Kate was horrified to discover, in the course of her research, that Murderpedia is a thing.

Blood On The Table by Colin Evans is really interesting. It's the whole reason Kathleen made Kate do this topic.

A coroner would get paid $27.75 per body in 1868, so they were very motivated to grab all the bodies they could find.  That's approximately $477.00 in today's money, according to MeasuringWorth.  And that scant $11,000 annual salary?  That's $189,000 today.
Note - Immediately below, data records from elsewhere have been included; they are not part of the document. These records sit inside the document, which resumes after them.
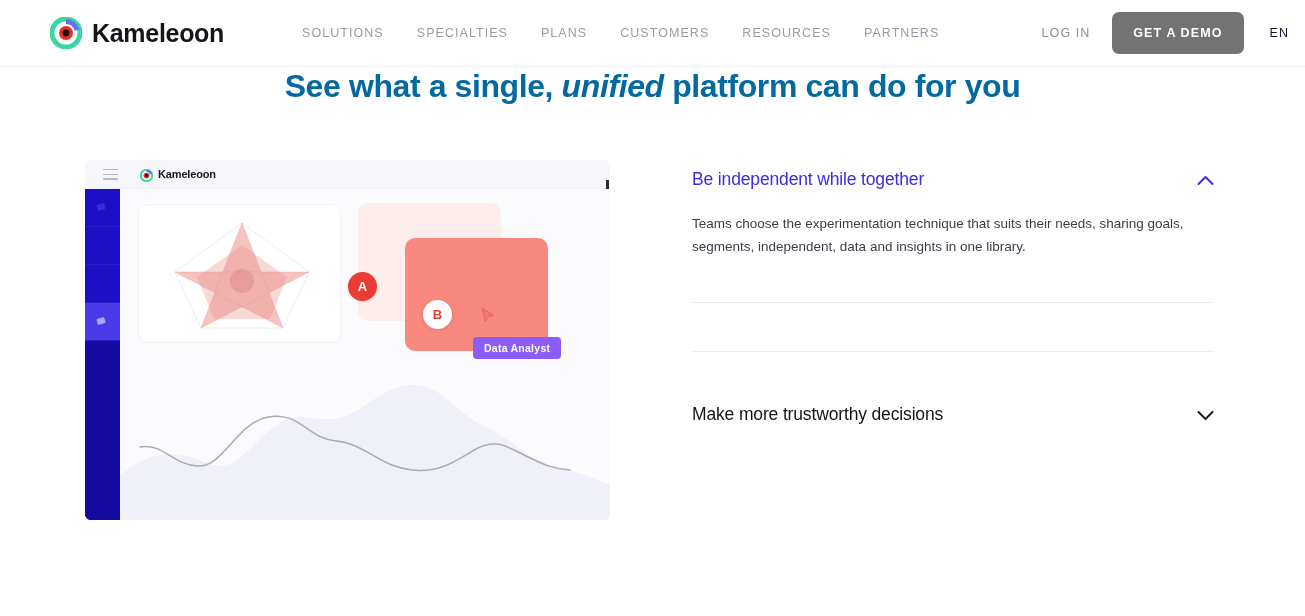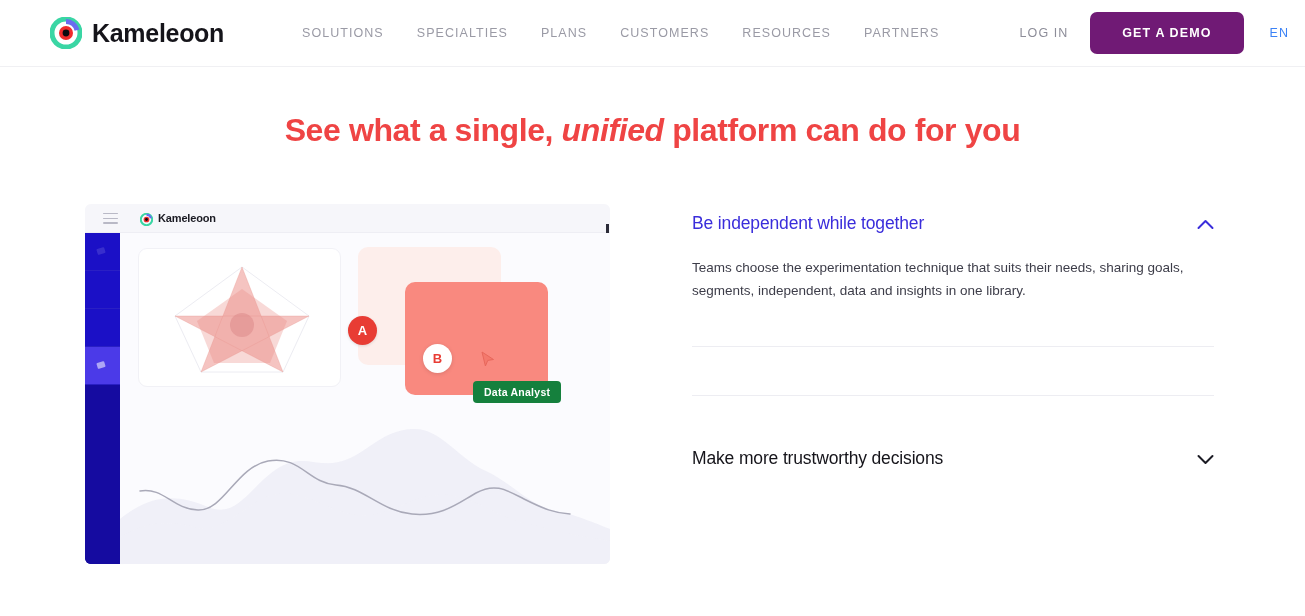"GET A DEMO" .demo-button { background: #701a75 -> #737373; padding: 14px 32px -> 14px 21px }
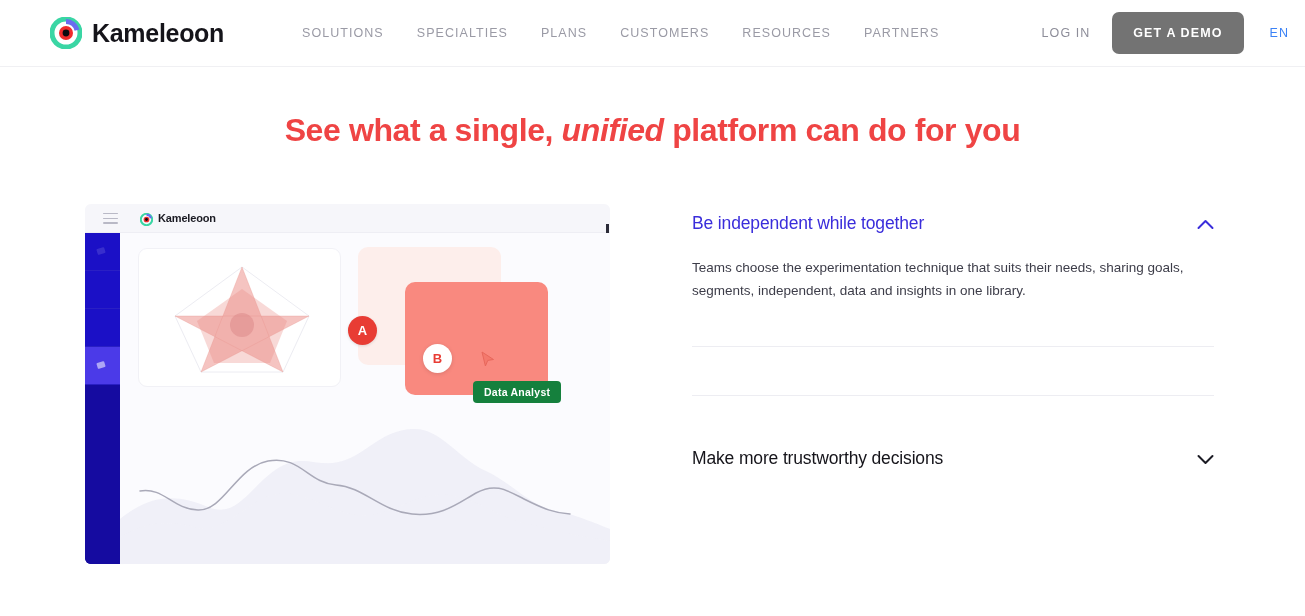"EN" .lang-switch { color: #3b82f6 -> #0f172a }
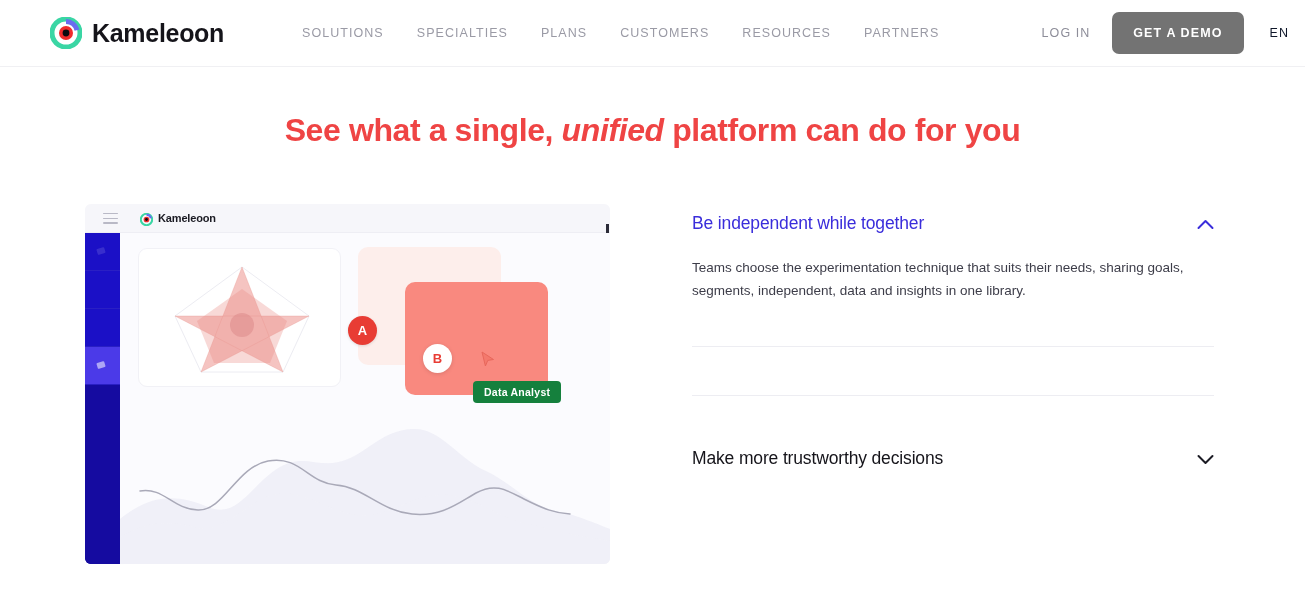"See what a single, unified" .headline { color: #ef4444 -> #0369a1; margin-top: 44px -> none }
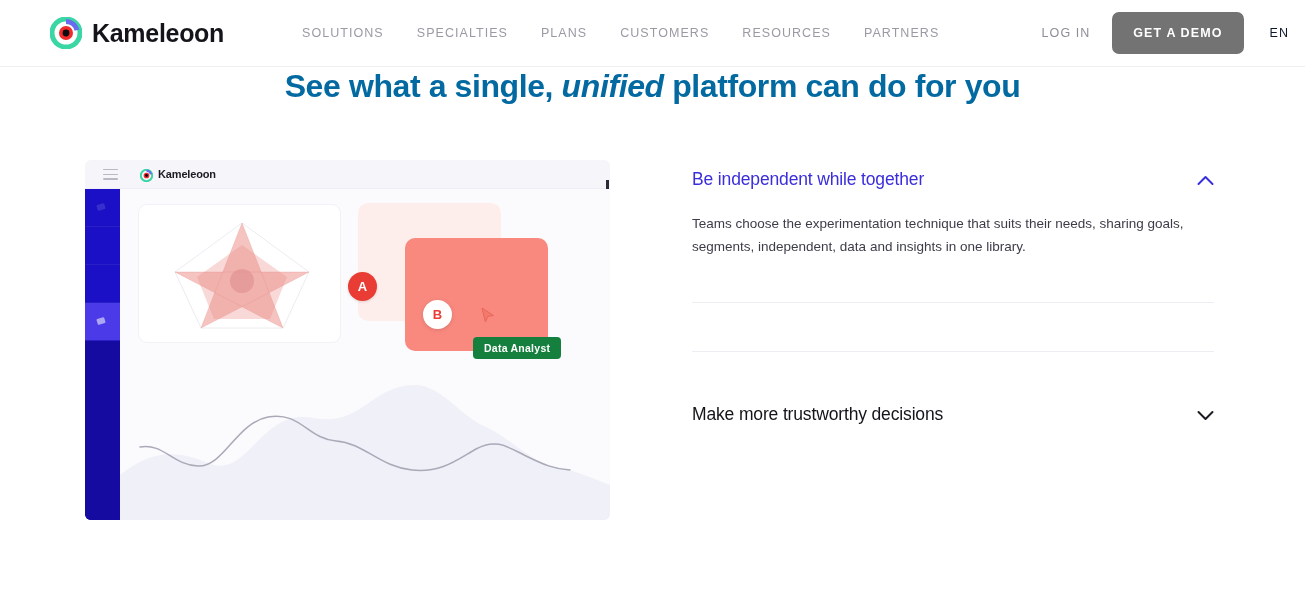"Data Analyst" .role-tag { background: #15803d -> #8b5cf6 }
Um, yes, please.

OCME had a close relationship with Bellevue Hospital early in its existence.  Learn more about this beautiful and storied institution thanks to Untapped Cities!

Learn more about the Jake Walk that afflicted drinkers of Jamaican rum extract during Prohibition.  Because it was poisoned. On purpose. No joke.

PBS American Experience bring you an interactive comic book.  Follow forensic chemist Alexander Gettler and chief medical examiner Dr. Charles Norris through 1920s New York City as they help solve crimes with groundbreaking forensic science.

Former CME Micheal Baden loves the spotlight.  He investigated the deaths of the lost Tsar Nicholas, John Belushi, the president of Poland, Nicole Brown Simpson, Michael Brown, and Eric Garner.

A bit more detail about the Murder at The Met.

And don't forget to check our Facebook page for lots of great images, including gorgeous photos of Bellevue!  (Nothing gory, we promise.  Some bones, that's all.)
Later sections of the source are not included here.